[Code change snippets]
****************************************

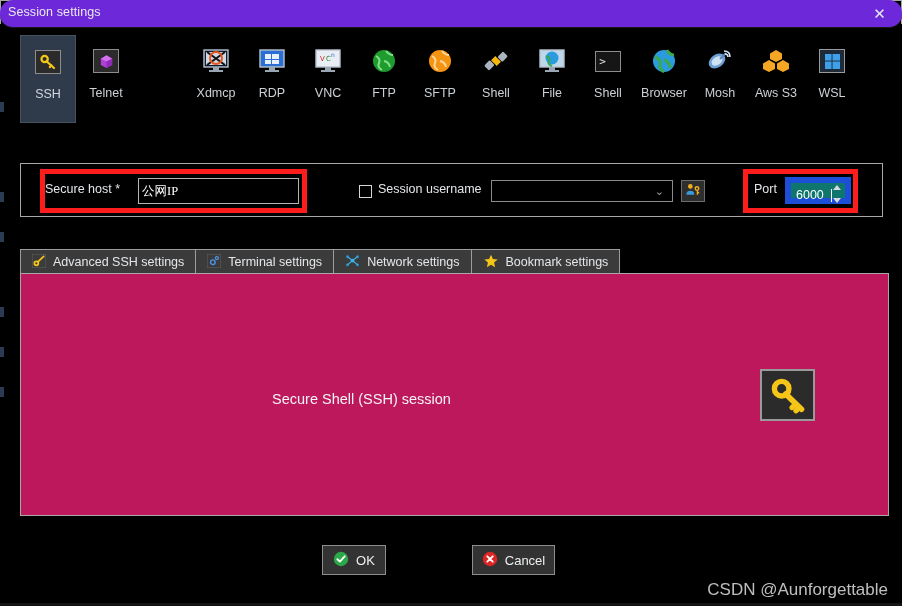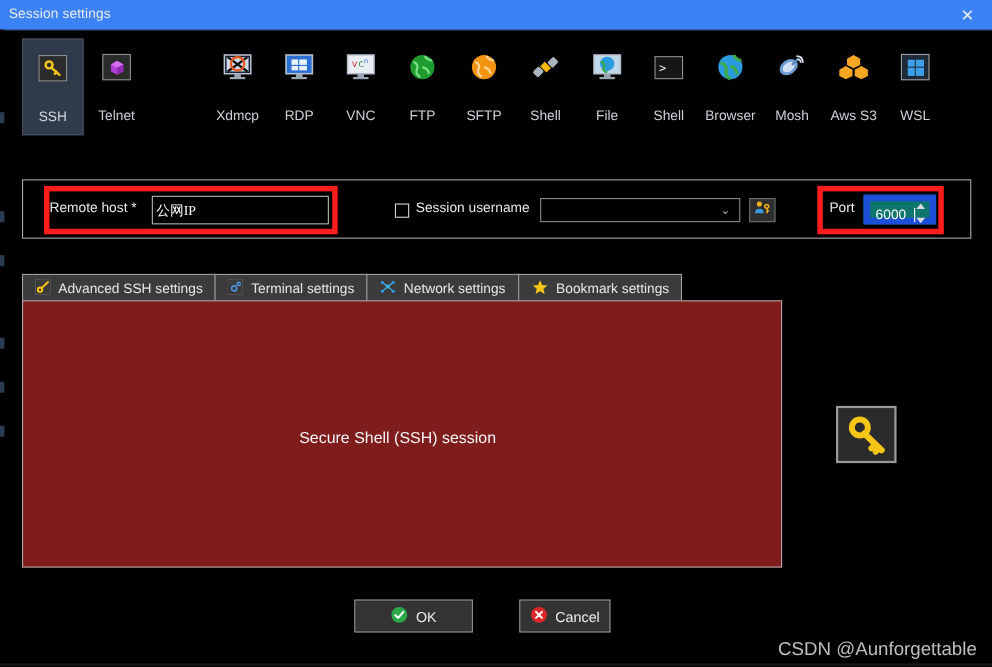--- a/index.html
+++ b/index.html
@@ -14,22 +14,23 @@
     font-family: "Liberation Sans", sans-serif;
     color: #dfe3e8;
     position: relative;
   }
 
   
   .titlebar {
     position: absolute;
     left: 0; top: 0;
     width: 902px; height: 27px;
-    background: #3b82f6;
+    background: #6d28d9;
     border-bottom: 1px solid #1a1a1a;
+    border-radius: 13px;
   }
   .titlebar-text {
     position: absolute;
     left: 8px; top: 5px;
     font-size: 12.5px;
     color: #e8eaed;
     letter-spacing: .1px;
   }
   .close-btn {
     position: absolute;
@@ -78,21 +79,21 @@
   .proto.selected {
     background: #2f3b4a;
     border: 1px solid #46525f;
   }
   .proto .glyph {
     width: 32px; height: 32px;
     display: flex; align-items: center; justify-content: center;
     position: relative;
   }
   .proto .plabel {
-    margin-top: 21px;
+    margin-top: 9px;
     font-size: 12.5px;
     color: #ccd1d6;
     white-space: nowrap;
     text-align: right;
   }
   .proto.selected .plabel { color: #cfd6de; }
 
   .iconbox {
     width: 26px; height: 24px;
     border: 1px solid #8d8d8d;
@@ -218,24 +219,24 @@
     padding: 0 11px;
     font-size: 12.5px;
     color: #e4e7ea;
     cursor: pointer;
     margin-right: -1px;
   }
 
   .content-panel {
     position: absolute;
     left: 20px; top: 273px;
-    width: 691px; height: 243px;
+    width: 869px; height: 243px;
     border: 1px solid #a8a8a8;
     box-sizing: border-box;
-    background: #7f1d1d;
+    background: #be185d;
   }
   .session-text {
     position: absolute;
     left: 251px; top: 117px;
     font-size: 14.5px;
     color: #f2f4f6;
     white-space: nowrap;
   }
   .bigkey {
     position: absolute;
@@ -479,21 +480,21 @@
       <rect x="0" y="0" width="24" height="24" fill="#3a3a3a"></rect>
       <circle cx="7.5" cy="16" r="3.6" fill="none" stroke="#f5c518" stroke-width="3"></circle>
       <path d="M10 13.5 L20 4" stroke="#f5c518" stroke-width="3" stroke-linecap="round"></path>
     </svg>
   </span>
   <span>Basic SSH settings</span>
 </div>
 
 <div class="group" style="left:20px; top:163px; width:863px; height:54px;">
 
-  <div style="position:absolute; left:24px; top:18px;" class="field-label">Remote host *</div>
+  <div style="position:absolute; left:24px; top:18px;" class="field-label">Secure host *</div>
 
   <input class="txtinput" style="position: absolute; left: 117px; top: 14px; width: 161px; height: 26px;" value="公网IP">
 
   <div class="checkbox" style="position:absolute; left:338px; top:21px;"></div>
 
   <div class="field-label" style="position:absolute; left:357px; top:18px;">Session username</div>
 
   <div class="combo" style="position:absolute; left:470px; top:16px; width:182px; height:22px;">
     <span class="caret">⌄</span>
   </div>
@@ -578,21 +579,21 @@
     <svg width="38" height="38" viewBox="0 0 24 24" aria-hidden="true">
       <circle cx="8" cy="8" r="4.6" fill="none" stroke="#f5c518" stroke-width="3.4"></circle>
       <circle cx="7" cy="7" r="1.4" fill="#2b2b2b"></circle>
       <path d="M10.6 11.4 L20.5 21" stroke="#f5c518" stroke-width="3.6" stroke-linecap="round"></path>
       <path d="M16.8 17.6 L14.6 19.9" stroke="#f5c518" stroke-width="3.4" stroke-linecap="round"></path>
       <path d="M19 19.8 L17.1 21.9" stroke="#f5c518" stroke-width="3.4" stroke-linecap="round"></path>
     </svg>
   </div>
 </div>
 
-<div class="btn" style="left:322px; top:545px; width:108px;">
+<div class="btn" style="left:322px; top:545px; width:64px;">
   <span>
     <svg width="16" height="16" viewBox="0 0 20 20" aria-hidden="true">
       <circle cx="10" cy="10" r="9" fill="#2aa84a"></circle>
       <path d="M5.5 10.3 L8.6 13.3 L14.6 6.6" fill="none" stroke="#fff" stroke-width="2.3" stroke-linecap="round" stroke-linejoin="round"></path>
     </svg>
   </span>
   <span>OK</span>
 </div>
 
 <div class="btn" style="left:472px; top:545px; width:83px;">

****************************************

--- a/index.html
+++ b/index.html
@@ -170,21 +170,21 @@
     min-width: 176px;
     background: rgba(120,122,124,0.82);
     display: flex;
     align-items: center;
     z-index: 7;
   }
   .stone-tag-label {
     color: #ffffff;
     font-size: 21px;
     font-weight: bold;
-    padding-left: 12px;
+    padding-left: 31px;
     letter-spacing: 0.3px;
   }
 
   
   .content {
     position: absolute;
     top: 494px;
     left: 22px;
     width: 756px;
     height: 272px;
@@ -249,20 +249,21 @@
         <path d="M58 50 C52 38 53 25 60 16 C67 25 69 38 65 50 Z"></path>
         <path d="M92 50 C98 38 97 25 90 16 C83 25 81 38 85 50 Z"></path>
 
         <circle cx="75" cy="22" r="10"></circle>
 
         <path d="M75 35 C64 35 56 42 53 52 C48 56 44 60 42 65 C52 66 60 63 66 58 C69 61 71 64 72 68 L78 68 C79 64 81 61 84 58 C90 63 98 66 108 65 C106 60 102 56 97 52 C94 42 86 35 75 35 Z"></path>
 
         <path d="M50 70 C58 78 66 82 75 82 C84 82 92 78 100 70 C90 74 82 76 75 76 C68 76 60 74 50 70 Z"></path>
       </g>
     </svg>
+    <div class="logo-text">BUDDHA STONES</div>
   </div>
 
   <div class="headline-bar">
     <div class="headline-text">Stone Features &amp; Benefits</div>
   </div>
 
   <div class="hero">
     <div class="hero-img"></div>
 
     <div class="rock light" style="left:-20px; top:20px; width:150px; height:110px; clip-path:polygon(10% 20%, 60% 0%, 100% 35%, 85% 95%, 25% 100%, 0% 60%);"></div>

****************************************

• _Your goal_: Whenever the word "align" shows up in a line of the entries, list that line.

• _Task answer_:
     display: flex; align-items: center; justify-content: center;
     text-align: right;
     align-items: center;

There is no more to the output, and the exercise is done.